Energy Harvesting From Ceramic/Blended Polymer Nanocomposites: Ba0.85ca0.15zr0.10ti0.90o3/Polyvinylidene Fluoride-Polytetrafluoroethylene

The mechanical impact-based energy harvesting characteristics of 0-3 phi Ba0.85Ca0.15Zr0.10Ti0.90O3/(1-phi)polyvinylidene fluoride-polytetrafluoroethylene (BCZT/PVDF-PTFE); volume fraction (0 <= phi <= 0.25) nanocomposites, fabricated using a melt-mixing method, are presented. A scanning electron microscope is utilized to investigate the distribution of BCZT nanoceramic powder as filler in the blended polymer (PVDF-PTFE; 80:20). The X-ray diffraction method is applied to ascertain the formations of BCZT and BCZT/PVDF-PTFE. The values of apparent porosity, water absorption, shore D hardness, dielectric constant (epsilon(r)), tangent loss (tan delta), piezoelectric charge coefficient (d(33)) and voltage constant (g(33)), and figure of merit (FM) are found to increase upon increasing phi.
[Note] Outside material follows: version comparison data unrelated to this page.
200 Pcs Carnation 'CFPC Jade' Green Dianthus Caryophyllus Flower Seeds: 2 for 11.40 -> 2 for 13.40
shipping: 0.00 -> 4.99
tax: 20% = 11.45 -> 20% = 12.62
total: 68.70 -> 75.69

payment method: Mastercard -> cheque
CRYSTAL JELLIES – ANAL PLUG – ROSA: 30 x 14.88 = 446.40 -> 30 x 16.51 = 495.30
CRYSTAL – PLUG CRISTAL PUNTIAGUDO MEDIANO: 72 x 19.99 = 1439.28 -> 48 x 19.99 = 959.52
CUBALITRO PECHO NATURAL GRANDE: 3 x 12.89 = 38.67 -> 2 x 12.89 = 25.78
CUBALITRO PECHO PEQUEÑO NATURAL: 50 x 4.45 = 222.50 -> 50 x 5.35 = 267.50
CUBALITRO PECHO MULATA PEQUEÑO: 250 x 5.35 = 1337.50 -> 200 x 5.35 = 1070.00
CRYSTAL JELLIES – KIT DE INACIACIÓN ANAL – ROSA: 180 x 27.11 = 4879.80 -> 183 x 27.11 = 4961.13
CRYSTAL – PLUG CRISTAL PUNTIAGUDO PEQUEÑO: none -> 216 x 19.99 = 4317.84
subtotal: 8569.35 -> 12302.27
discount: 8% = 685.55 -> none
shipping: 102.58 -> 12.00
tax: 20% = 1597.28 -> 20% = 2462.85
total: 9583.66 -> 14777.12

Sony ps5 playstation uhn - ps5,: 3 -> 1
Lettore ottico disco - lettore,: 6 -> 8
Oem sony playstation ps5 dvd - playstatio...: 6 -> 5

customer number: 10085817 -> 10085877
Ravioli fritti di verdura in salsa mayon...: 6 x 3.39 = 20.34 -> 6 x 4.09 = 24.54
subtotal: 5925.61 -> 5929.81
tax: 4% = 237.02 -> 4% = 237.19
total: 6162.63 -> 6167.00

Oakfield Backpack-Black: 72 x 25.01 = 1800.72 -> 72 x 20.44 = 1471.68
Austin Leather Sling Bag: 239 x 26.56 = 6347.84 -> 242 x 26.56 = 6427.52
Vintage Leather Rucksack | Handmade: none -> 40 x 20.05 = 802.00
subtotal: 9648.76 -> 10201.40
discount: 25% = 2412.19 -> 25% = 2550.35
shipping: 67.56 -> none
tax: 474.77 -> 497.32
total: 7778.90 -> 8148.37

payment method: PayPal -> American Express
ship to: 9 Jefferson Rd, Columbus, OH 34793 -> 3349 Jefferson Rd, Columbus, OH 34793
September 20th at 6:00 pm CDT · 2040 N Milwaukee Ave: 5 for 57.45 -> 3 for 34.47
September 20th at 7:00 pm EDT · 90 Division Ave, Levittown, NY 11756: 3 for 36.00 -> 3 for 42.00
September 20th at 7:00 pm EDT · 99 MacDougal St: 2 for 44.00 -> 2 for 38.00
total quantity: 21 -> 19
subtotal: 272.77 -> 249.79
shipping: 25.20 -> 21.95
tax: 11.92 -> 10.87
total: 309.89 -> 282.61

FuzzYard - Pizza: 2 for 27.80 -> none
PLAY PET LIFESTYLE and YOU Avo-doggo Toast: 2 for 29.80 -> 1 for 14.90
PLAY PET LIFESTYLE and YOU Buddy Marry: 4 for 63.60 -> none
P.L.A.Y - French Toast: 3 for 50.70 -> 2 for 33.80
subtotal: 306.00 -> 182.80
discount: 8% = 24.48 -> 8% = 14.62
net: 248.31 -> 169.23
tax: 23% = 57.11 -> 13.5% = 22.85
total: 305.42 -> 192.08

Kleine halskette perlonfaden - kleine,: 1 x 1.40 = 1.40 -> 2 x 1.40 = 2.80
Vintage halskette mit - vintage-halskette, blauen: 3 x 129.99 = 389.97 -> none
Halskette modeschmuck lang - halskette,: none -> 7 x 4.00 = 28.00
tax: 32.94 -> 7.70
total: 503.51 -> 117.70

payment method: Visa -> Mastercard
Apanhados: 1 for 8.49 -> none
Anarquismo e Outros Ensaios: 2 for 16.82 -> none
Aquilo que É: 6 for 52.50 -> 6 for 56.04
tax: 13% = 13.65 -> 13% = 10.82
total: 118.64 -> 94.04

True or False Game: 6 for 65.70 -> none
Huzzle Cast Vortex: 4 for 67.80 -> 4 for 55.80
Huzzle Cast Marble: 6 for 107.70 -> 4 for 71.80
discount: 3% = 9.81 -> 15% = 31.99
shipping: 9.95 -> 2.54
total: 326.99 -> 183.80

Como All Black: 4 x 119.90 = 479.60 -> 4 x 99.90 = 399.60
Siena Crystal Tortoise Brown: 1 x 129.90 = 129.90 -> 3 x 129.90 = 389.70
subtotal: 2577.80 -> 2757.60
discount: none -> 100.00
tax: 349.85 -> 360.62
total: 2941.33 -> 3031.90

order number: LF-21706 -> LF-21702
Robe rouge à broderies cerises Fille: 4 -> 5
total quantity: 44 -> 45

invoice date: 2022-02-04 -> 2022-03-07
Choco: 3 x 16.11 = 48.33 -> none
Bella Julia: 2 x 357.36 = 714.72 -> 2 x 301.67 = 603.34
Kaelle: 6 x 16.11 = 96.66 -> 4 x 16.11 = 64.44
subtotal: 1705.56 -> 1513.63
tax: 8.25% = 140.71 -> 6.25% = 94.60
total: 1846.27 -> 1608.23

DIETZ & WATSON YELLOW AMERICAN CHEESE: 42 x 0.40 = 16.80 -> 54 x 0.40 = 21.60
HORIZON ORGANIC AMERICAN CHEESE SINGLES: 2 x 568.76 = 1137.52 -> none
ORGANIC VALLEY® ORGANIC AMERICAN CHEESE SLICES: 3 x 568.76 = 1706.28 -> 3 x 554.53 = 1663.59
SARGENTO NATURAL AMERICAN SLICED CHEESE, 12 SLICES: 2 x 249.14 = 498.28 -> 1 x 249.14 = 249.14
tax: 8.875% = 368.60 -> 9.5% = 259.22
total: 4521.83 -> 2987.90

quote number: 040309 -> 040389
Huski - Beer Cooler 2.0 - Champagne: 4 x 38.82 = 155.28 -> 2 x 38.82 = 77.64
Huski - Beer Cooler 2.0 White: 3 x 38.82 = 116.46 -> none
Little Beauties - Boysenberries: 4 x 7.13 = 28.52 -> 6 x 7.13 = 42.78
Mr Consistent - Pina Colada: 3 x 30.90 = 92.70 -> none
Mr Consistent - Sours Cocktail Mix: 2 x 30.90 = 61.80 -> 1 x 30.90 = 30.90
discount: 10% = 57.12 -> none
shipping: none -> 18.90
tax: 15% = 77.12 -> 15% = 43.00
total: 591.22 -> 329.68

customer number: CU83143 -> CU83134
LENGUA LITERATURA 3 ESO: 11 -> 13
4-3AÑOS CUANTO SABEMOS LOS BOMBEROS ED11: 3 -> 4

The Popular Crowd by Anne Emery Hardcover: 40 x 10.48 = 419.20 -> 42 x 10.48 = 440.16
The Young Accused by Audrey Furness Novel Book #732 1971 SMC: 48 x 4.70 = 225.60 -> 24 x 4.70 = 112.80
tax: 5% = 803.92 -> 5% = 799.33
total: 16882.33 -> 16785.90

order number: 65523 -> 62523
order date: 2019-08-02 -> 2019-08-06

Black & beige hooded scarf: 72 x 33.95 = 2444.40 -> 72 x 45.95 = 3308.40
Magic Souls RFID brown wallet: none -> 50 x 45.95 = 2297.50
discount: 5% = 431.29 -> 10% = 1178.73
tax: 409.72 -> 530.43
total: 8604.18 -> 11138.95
A significant increment in the impact-generated electric voltage (25.38-77.73 V) and energy (9.42-243.9 nJ) is noticed with the increasing phi. In addition, the small values of water absorption (<0.091%) and tan delta (approximate to 10(-2)) with relatively higher values of epsilon(r), d(33), g(33), FM, and shore D hardness, power out (P-dc = 0.47 mW using 470 omega resistive load phi = 0.25 sample) as well as improved voltage generation and energy harvesting characteristics, prefigure the promise of the present composite system a superior lead-free alternative for the applications in energy harvesting, detection/sensing, and structural health monitoring.